- Country: India
- State: Kerala
- District: Idukki

Population
- • Total: 5,000

Languages
- • Official: Malayalam, English
- Time zone: UTC+5:30 (IST)
- Vehicle registration: KL-38

= Thenathoor =

Thennathoor is a small village, population of 5000, located 16 km from Thodupuzha, Kerala, India. Thodupuzha is the taluk headquarters of Thodupuzha taluk, one among the four taluks in Idukki District of Kerala.

==Geography==
It is bordered by the Kaliyar river, flowing past Thennathoor, Kaloor and onto Muvattupuzha. The vast expanse of the Malayalam Plantations (approx. 10000 acre) belonging to the RPGoenka group, into rubber and pineapple, lies on its eastern periphery.

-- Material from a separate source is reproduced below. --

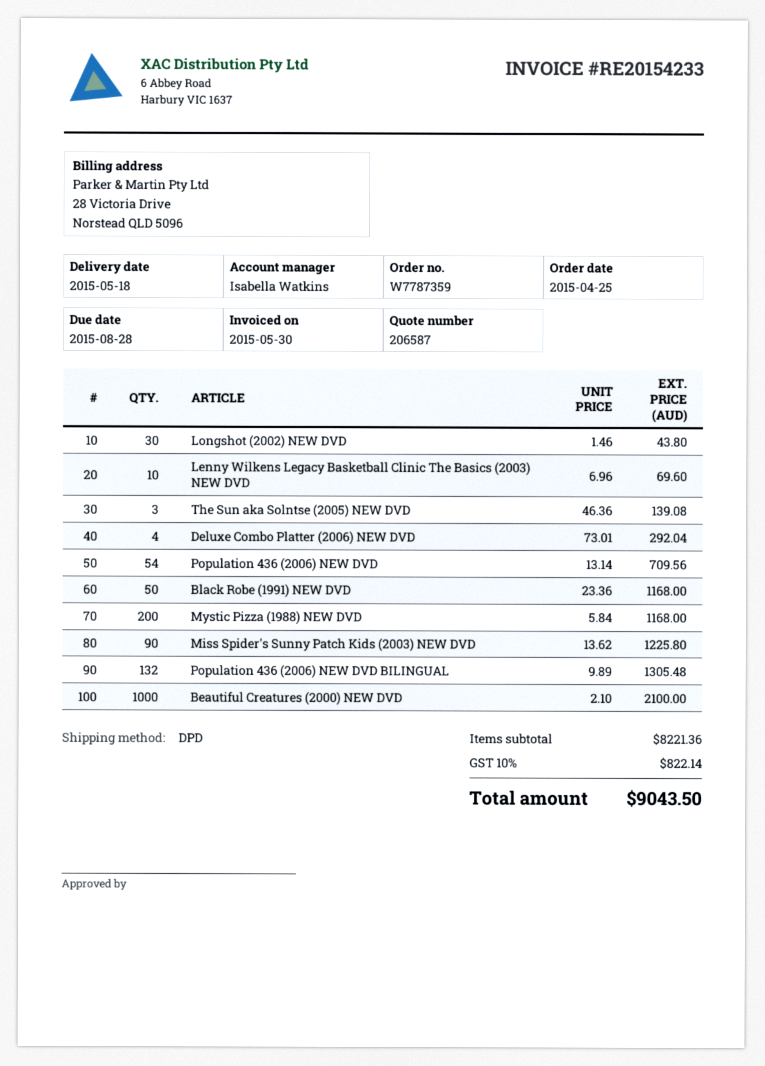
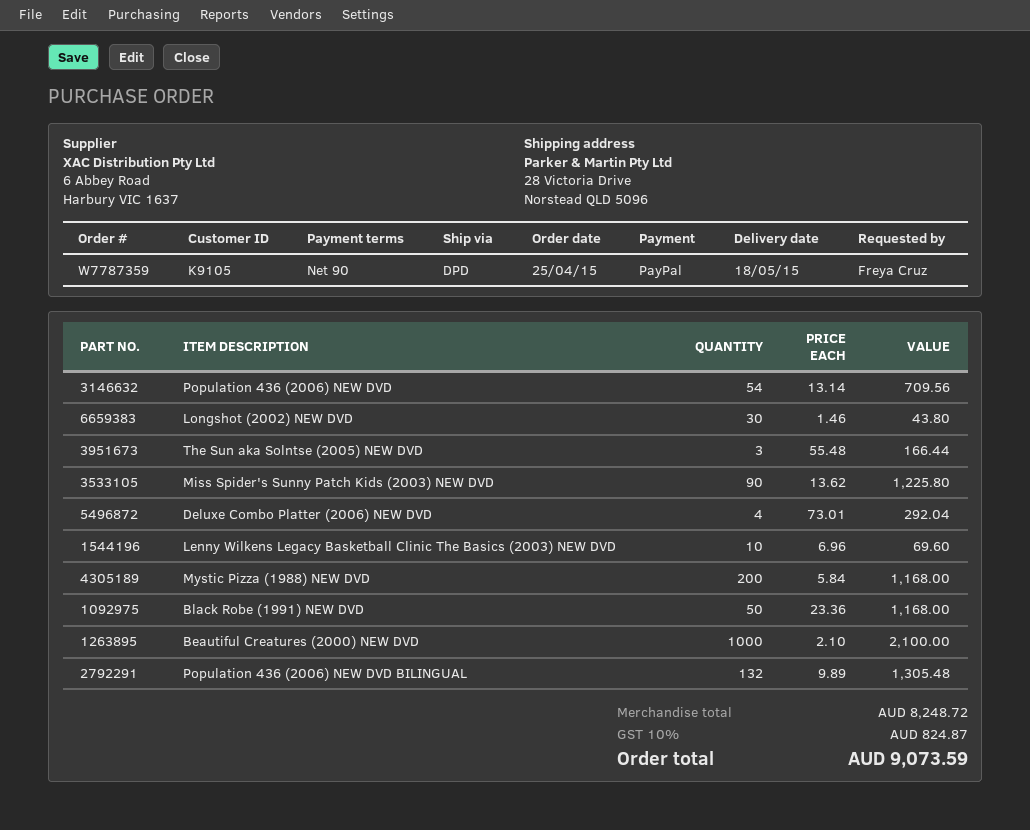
The Sun aka Solntse (2005) NEW DVD: 3 x 46.36 = 139.08 -> 3 x 55.48 = 166.44
subtotal: 8221.36 -> 8248.72
tax: 10% = 822.14 -> 10% = 824.87
total: 9043.50 -> 9073.59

Thennathoor has its Village Office and Panchayath Office at East Kodikulam, 6 km away. Thennathoor is 2 km from Njarakad, 8 km from Vannappuram, 10 km from Kaliyar, 3 km from Parapuzha, 5 km from West Kodikulam and 19 km from Kaloorkad. It is also located close to Thomankuth, a famous tourist attraction. Njarakad, lying across the river on the newly built road bridge (circa 2002), is on the Kaliyar-Muvattupuzha Road.

==Economy==
The residents are chiefly farmers with average holdings of 5 acre of Rubber. Paddy cultivation is on the decline, with but 10 families still holding out. The nearest industry is the Thomson Granites, near Parapuzha.

==Facilities==
It boasts of the Fathima Church, primary school, both at Thennathoor, temple at West Kodikulam.